Another Pitt officer confirmed it was one of their less or non-lethal tools.
Students erupted into chants of “put the gun down” and “hands up, don’t shoot” in response to the officers’ actions.
Many people lobbed water bottles over the police line to people in the encampment during the commotion. At least one chant leader with a megaphone lost their voice.
Prior to that incident, a couple of protesters talked with reporters. One student, who only identified themselves as Katelynn, said they used a pulley system in order to get food and water from the lawn to the encampment. “We’ve just been chanting (and) educating anyone who has any questions and has been coming up,” Katelynn, 21, said. “Just doing our best to spread the word about what’s going on here and why we are here.”

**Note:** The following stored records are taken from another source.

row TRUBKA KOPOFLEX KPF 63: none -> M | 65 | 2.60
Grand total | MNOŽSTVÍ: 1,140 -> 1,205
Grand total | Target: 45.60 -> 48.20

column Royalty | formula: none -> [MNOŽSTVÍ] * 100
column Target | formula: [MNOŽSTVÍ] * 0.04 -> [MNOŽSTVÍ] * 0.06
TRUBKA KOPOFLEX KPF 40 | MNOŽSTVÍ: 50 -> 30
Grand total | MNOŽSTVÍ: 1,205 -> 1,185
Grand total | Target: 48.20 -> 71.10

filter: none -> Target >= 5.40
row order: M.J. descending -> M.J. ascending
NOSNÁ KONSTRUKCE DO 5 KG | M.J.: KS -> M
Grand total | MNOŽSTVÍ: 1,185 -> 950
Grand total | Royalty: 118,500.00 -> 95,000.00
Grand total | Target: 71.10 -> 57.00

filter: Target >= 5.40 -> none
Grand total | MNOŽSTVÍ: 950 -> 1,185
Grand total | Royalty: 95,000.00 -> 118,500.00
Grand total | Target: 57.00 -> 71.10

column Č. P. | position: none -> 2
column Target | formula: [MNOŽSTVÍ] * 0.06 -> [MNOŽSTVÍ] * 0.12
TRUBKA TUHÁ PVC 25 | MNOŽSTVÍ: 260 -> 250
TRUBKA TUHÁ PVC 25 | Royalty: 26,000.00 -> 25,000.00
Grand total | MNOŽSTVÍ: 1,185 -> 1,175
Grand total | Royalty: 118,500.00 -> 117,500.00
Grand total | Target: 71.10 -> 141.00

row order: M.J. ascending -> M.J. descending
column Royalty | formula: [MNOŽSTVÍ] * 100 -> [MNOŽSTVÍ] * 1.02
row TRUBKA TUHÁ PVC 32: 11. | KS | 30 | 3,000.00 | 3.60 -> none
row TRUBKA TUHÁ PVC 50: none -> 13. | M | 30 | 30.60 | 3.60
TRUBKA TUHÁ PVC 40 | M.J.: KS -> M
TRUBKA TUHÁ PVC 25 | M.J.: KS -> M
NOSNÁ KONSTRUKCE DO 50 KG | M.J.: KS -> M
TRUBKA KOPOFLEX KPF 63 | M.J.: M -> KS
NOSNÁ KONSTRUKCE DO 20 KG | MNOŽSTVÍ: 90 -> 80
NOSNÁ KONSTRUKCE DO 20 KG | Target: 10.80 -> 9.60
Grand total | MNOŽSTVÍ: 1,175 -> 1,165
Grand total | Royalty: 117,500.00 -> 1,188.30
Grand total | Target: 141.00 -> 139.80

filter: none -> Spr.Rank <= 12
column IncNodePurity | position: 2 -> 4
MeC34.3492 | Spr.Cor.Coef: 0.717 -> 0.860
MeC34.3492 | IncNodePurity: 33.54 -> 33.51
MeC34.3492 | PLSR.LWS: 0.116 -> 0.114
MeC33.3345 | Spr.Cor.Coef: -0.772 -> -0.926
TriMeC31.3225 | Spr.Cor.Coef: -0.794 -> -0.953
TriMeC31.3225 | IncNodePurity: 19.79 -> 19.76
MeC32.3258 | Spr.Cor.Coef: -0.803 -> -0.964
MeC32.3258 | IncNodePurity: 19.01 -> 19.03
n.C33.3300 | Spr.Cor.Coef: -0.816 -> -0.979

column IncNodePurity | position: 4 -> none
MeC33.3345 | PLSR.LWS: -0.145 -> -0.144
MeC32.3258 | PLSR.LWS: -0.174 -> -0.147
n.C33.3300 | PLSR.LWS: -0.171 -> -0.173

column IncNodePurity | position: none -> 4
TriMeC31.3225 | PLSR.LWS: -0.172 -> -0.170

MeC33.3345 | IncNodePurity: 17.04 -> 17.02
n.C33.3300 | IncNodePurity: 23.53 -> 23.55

Katelynn is among the students who disapprove of Pitt having investments in entities that support Israel.
“I pay tuition here, a buttload of money and I don’t know where that money goes,” she said. “We are uncovering more and more where that money is going. Now we realize it is helping to fund a genocide. As a student who is a person of color and comes from poverty and being first gen, I can’t allow myself to stand for something like this.”
Another protester who identified themselves as Ilyas, 20, is entering his junior year at Carnegie Mellon University.
Ilyas also noted students’ efforts to get hygiene supplies and other things across a police line and into the encampment.
“Many people have family in there that go to Pitt. This is for us as much a personal issue as standing up for Palestine is a personal issue. … This is my city. I’m a Pittsburgher. This is part of my fight as a university student. This is as much as Carnegie Mellon as it is about Pitt.”